As described above, axonal guidance cues are often categorized as "attractive" or "repulsive.", but this is too simple to model the same axonal growth cone can alter its responses to a given cue based on timing. These issues are exemplified during the development of commissures. The bilateral symmetry of the nervous system means that axons will encounter the same cues on either side of the midline. Before crossing (ipsilaterally), the growth cone must navigate toward and be attracted to the midline. However, after crossing (contralaterally), the same growth cone must become repelled or lose attraction to the midline and reinterpret the environment to locate the correct target tissue.
Two experimental systems have had particularly strong impacts on understanding how midline axon guidance is regulated:
1.1 The ventral nerve cord of Drosophila
The use of powerful genetic tools in Drosophila led to the identification of a key class of axon guidance cues, the Slits, and their receptors, the Robos (short for Roundabout). The ventral nerve cord looks like a ladder. There are two commissures, anterior and posterior, within each segment of the embryo.

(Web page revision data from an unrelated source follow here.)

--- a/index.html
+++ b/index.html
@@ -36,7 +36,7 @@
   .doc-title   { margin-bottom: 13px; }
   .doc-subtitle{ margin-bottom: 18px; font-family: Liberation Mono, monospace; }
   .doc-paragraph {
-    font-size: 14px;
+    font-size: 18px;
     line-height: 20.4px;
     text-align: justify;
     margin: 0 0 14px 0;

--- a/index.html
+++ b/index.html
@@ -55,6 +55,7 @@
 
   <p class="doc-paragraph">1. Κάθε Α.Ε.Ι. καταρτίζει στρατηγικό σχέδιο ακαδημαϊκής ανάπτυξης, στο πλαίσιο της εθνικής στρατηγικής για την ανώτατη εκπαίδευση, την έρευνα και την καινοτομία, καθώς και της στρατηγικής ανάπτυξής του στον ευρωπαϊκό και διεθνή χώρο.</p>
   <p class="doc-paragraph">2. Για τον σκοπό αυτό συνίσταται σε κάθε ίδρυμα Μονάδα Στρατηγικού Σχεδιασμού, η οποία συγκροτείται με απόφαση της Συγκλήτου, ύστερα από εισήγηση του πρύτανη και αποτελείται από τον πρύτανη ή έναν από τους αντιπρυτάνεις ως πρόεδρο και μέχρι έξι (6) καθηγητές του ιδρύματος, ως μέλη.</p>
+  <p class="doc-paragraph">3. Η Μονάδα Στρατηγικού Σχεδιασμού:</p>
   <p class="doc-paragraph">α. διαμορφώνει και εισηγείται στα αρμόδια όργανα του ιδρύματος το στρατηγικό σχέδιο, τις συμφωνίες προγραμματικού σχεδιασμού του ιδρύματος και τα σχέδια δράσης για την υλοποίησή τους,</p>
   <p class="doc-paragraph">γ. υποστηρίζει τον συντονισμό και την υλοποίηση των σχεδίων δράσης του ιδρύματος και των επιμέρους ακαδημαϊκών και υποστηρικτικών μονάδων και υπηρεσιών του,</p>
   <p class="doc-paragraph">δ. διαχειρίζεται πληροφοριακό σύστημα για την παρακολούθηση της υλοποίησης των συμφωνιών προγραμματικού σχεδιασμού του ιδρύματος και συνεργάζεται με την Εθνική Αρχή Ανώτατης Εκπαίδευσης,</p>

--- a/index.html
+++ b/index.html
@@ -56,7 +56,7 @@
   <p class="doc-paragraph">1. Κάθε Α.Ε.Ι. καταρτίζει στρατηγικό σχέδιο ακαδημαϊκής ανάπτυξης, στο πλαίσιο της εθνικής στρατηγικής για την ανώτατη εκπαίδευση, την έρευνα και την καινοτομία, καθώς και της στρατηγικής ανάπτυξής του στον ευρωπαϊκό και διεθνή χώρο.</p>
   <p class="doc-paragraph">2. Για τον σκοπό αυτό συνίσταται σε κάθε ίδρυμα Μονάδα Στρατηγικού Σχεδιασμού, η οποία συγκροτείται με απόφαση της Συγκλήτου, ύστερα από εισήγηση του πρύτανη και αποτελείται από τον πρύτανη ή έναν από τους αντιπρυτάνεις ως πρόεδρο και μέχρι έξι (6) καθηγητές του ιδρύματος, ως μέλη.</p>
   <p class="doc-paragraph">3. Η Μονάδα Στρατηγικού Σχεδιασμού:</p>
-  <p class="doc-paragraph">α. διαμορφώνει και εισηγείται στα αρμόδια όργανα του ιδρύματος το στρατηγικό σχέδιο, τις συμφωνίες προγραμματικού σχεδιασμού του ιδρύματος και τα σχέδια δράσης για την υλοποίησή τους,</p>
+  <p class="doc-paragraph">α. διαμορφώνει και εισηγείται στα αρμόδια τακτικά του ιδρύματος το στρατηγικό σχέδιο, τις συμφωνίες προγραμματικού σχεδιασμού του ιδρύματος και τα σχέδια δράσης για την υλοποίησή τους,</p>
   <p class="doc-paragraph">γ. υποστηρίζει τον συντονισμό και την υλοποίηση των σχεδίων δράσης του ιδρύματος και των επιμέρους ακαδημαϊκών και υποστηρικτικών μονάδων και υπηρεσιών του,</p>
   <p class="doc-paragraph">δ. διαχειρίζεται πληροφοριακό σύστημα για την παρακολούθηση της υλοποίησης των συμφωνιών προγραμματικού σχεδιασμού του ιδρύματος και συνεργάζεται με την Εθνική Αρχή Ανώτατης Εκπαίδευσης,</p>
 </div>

The currently accepted model is that Slit, produced by midline cells, repels axons from the midline via Robo receptors. Ipsilaterally projecting (non-crossing) axons always have Robo receptors on their surface, while commissural axons have very little or no Robo on their surface, allowing them to be attracted to the midline by Netrins and, probably, other as-yet unidentified cues. After crossing, however, Robo receptors are strongly upregulated on the axon, which allows Robo-mediated repulsion to overcome attraction to the midline. This dynamic regulation of Robo is at least in part accomplished by a molecule called Comm (short for Commissureless), which prevents Robo from reaching the cell surface and targeting it for destruction (before reaching to the middle line).
1.2 The spinal cord of mice and chickens
In the spinal cord of vertebrates, commissural neurons from the dorsal regions project downward toward the ventral floor plate (neuron reside at the dorsal part, detial seen in the figure below). Ipsilateral axons turn before reaching the floor plate to grow longitudinally, while commissural axons cross the midline and make their longitudinal turn on the contralateral side. Strikingly, Netrins, Slits, and Robos all play similar functional roles in this system as well. One outstanding mystery was the apparent lack of any comm gene in vertebrates. It now seems that at least some of Comm's functions are performed by a modified form of Robo called Robo3 (or Rig1).
2, Topographic maps
Topographic maps are systems in which groups of neurons in one tissue project their axons to another tissue in an organized arrangement such that spatial relationships are maintained.
In the simplest type of mapping model (retina neuron project to optic tectum), we could imagine a gradient of Eph receptor expression level in a field of retina neurons with the anterior cells expressing very low levels and cells in the posterior expressing the highest levels of the receptor. Meanwhile, in the target of the retinal cells (the optic tectum), Ephrin ligands are organized in a similar gradient: high posterior to low anterior. Retinal axons enter the anterior tectum and proceed posteriorly. Because, in general, Eph-bearing axons are repelled by Ephrins, axons will become more and more reluctant to proceed the further they advance toward the posterior tectum. However, the degree to which they are repelled is set by their own particular level of Eph expression, which is set by the position of the neuronal cell body in the retina. Thus, axons from the anterior retina, expressing the lowest level of Ephs, can project to the posterior tectum, even though this is where Ephrins are highly expressed. Posterior retinal cells express high Eph level, and their axons will stop more anteriorly in the tectum.